Setelah melakukan pembunuhan, pelaku juga memperkosa ibu dan anak tertua korban yang sudah meninggal, pelaku juga sempat berpura-pura menjadi saksi sebelum akhirnya ditetapkan sebagai tersangka. Motif pembunuhan ini lantaran sakit hati hubungannya dengan anak korban tidak direstui, serta masalah pinjaman barang yang tidak kunjung dikembalikan. 

Sistem Sekuler Kapitalis Menghasilkan Individu Sadis 

Jika ditelisik penyebab pembunuhan hanya karena hal sepele, dan pelaku merupakan remaja yang masih duduk di bangku sekolah, bagaimana mungkin anak usia belasan tahun ini tega melakukan pembunuhan dan pelecehan satu keluarga yang masih bertetangga dengan rumahnya, darimana dia belajar sehingga mampu melakukan hal yang sangat tidak manusiawi. Apakah sudah hilang nurani? 

Pemisahan agama dari kehidupan dalam sistem sekuler menjadikan anak-anak generasi muda krisis identitas, tak adanya standar keimanan mengakibatkan mereka berbuat sesukanya, tanpa peduli pada dosa sebab yang mereka kejar hanya kehidupan dunia, obsesi mendapatkan apa saja dengan cara mudah tentu membuat mereka menerjang batas halal haram, karena yang penting keinginan bisa mereka dapatkan. 

Adanya sistem kapitalis juga menimbulkan semua orang berlomba-lomba menjadi yang teratas, meraih keuntungan dan kekuasaan dengan cara menginjak siapa pun yang menjadi hambatan. Hal ini juga terjadi dalam generasi muda, mereka berpikir uang adalah segalanya, jadi bekerja demi mengumpulkan kekayaan, bahkan rela melakukan pekerjaan haram sebab dapat memberikan banyak keuntungan dalam waktu singkat. 

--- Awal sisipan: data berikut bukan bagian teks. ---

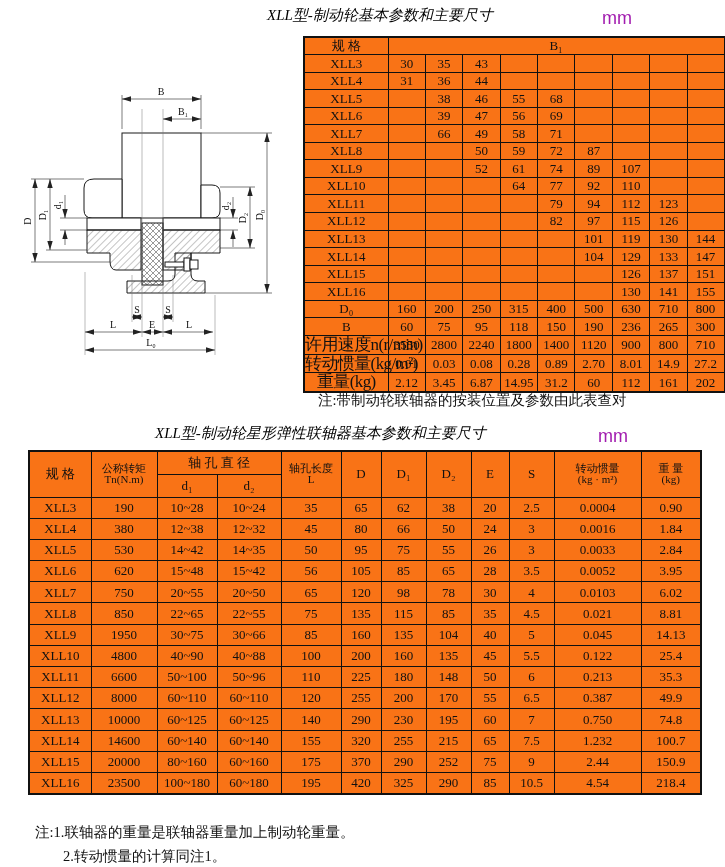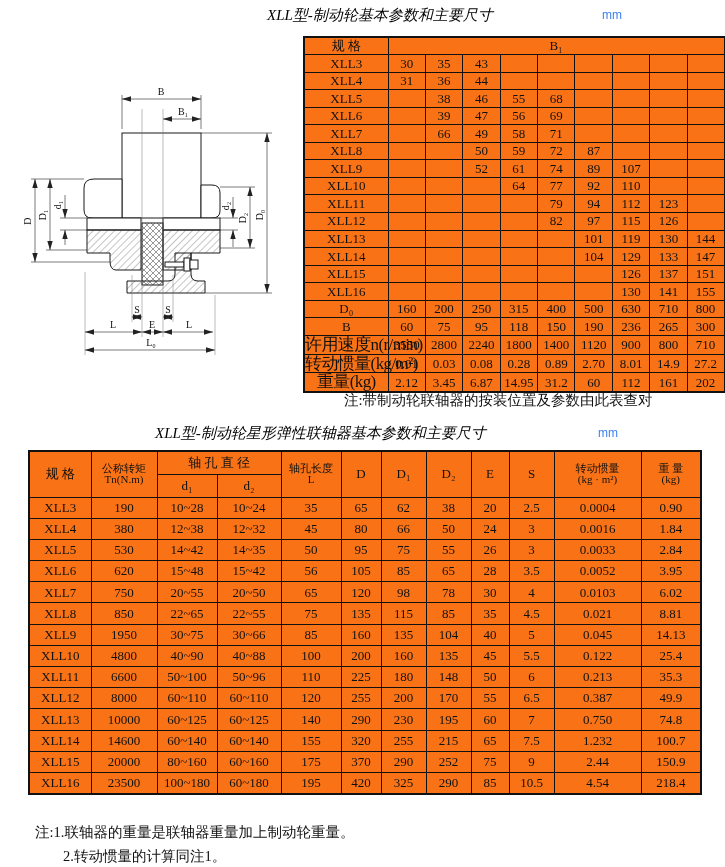--- a/index.html
+++ b/index.html
@@ -10,7 +10,7 @@
   }
   .abs{position:absolute;}
   .title{font-size:15px;white-space:nowrap;color:#000;font-style:italic;}
-  .unit{font-size:12px;font-family:"Liberation Sans","DejaVu Sans",sans-serif;color:#3b82f6;}
+  .unit{font-size:18px;font-family:"Liberation Sans","DejaVu Sans",sans-serif;color:#a21caf;}
   .note1{font-size:14.5px;white-space:nowrap;}
   .notes2{font-size:14.5px;line-height:24px;white-space:nowrap;}
   .notes2 .indent{padding-left:28px;}

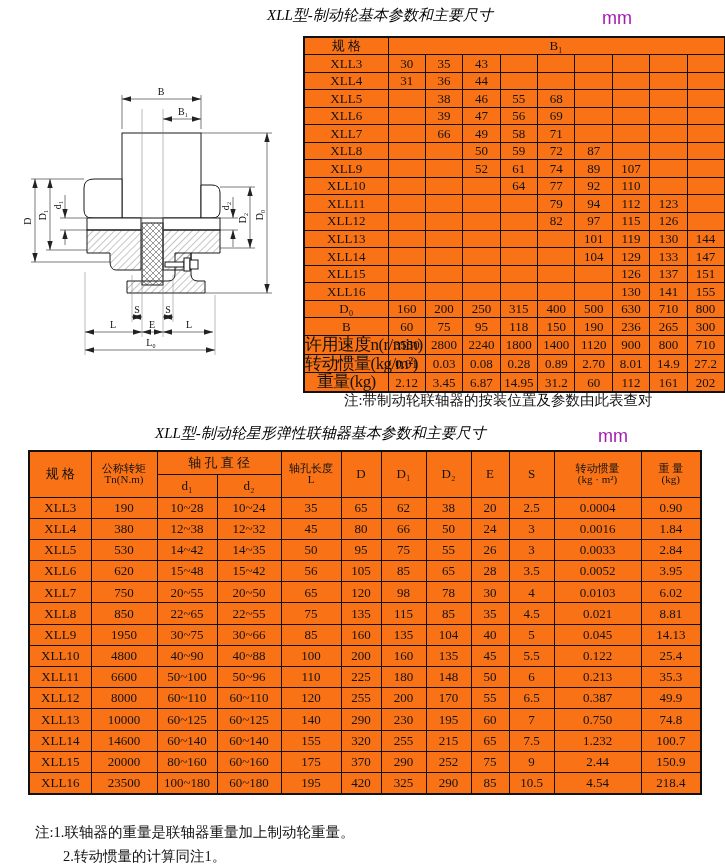--- a/index.html
+++ b/index.html
@@ -393,7 +393,7 @@
     </tbody>
 </table>
 
-<div class="abs note1" style="left:318px;top:391px;margin-left:26px;">注:带制动轮联轴器的按装位置及参数由此表查对</div>
+<div class="abs note1" style="left:318px;top:391px;">注:带制动轮联轴器的按装位置及参数由此表查对</div>
 
 <div class="abs title" style="left:155px;top:424px;text-align:center;">XLL型-制动轮星形弹性联轴器基本参数和主要尺寸</div>
 <div class="abs unit" style="left:598px;top:426px;">mm</div>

Islam Menghasilkan Generasi Mulia dan Santun 

Dalam sistem pendidikan Islam memberlakukan adab sebelum ilmu, para ulama terdahulu mempelajari adab selama bertahun-tahun, setelah itu barulah mereka mempelajari berbagai ilmu pengetahuan dan teknologi, Al Qur'an juga ditanamkan pada anak sejak dini, mereka diperkenalkan dan menghafalkan isi Al Qur'an. Itu sebabnya dalam Islam orang berilmu akan sangat disegani, sebab bukan hanya pintar tapi sangat baik akhlaknya. 

Dalam negara Islam, sistem pendidikan memakai hukum syara' sebagai landasan kurikulum pendidikan, memberikan aturan pada anak sesuai dengan syariat Islam, dan juga mendidik anak agar menjadi pribadi yang mau berusaha bersungguh-sungguh jika ingin mendapatkan sesuatu, sebab proses yang tidak instan inilah tercetak generasi yang gemilang dan berbudi luhur. 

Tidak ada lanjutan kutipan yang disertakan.